━━ DATASET RECORDS ━━
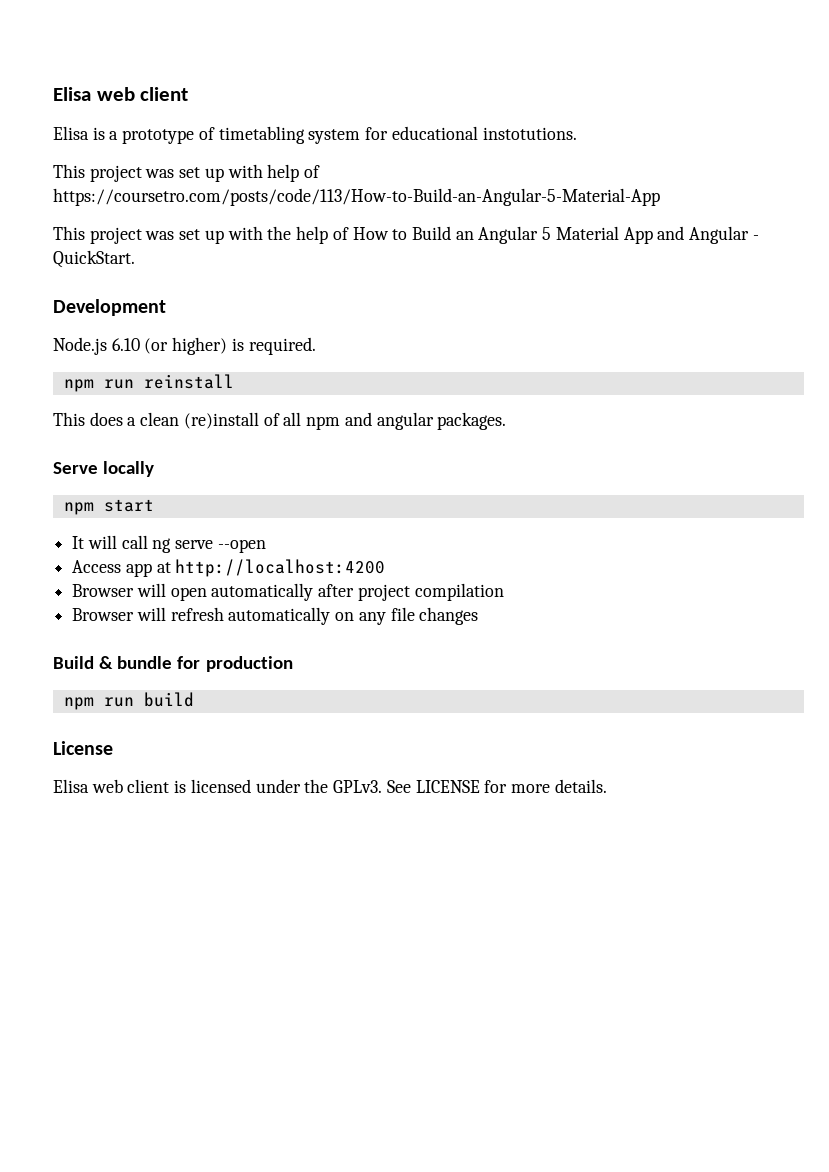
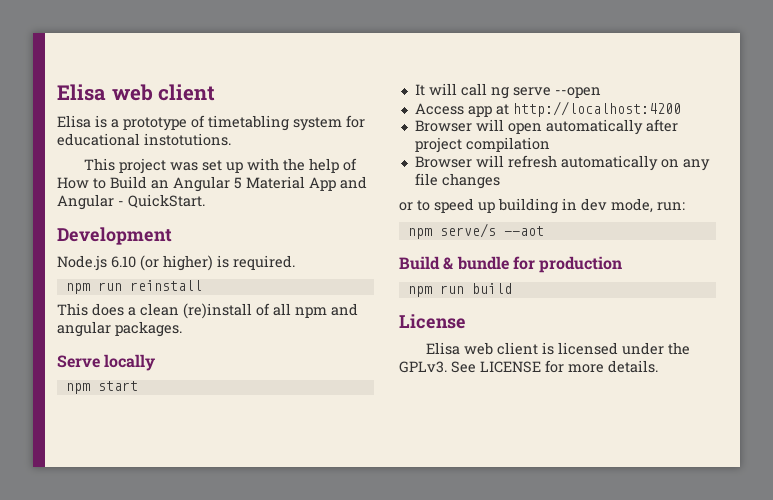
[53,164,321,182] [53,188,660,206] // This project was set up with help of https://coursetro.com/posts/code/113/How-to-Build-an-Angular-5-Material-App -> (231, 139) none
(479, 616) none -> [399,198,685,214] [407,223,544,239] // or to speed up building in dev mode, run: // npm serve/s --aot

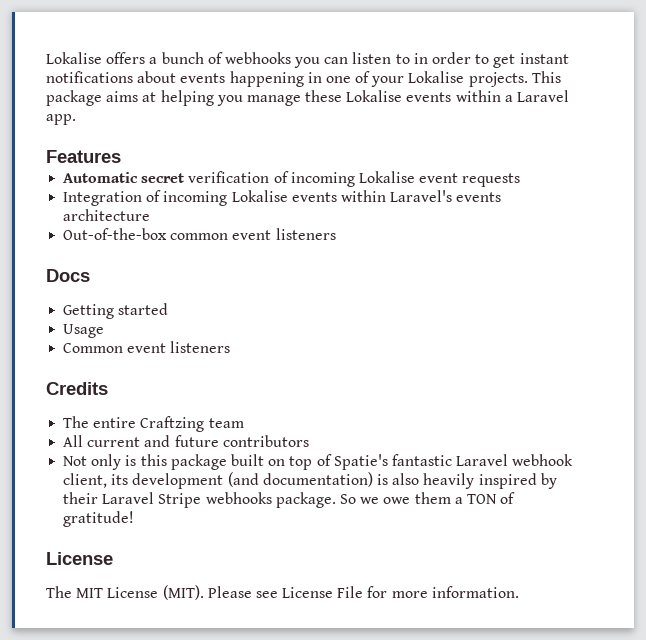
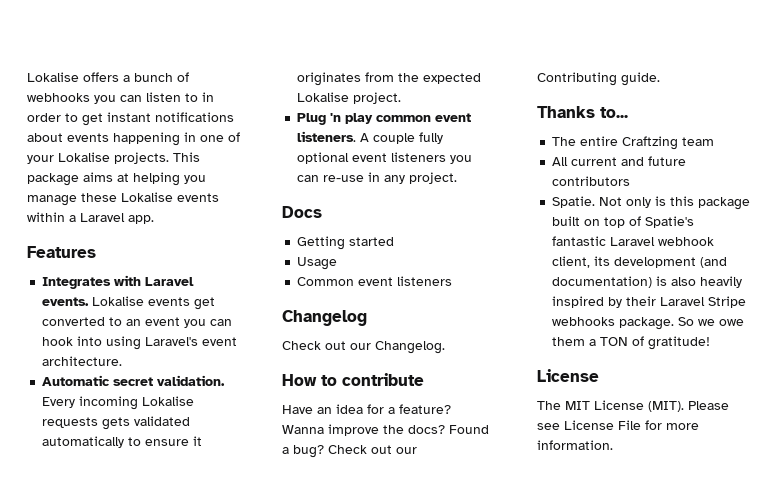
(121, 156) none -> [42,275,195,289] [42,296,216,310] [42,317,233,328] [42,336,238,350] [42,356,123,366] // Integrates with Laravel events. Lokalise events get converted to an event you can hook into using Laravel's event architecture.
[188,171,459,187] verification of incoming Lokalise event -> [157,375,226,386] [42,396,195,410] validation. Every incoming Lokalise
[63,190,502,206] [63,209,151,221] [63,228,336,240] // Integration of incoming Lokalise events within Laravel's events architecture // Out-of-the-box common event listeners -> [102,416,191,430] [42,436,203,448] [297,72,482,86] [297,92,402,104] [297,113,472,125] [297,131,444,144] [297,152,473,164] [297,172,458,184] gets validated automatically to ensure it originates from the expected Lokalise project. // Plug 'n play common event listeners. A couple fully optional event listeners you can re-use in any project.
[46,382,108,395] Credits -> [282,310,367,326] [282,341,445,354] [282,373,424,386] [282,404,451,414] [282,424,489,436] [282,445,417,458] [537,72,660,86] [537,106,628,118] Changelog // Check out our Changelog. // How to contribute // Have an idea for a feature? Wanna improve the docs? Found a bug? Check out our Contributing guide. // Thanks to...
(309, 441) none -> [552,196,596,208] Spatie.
━━━
INSTRUCTIONS FOR THE TASK
Pictures are to be left out; otherwise, retype exactly the lines from the first line of the data through the line containing "[188,171,459,187] verification of".

PROBLEM SOLUTION
[53,164,321,182] [53,188,660,206] // This project was set up with help of https://coursetro.com/posts/code/113/How-to-Build-an-Angular-5-Material-App -> (231, 139) none
(479, 616) none -> [399,198,685,214] [407,223,544,239] // or to speed up building in dev mode, run: // npm serve/s --aot

(121, 156) none -> [42,275,195,289] [42,296,216,310] [42,317,233,328] [42,336,238,350] [42,356,123,366] // Integrates with Laravel events. Lokalise events get converted to an event you can hook into using Laravel's event architecture.
[188,171,459,187] verification of incoming Lokalise event -> [157,375,226,386] [42,396,195,410] validation. Every incoming Lokalise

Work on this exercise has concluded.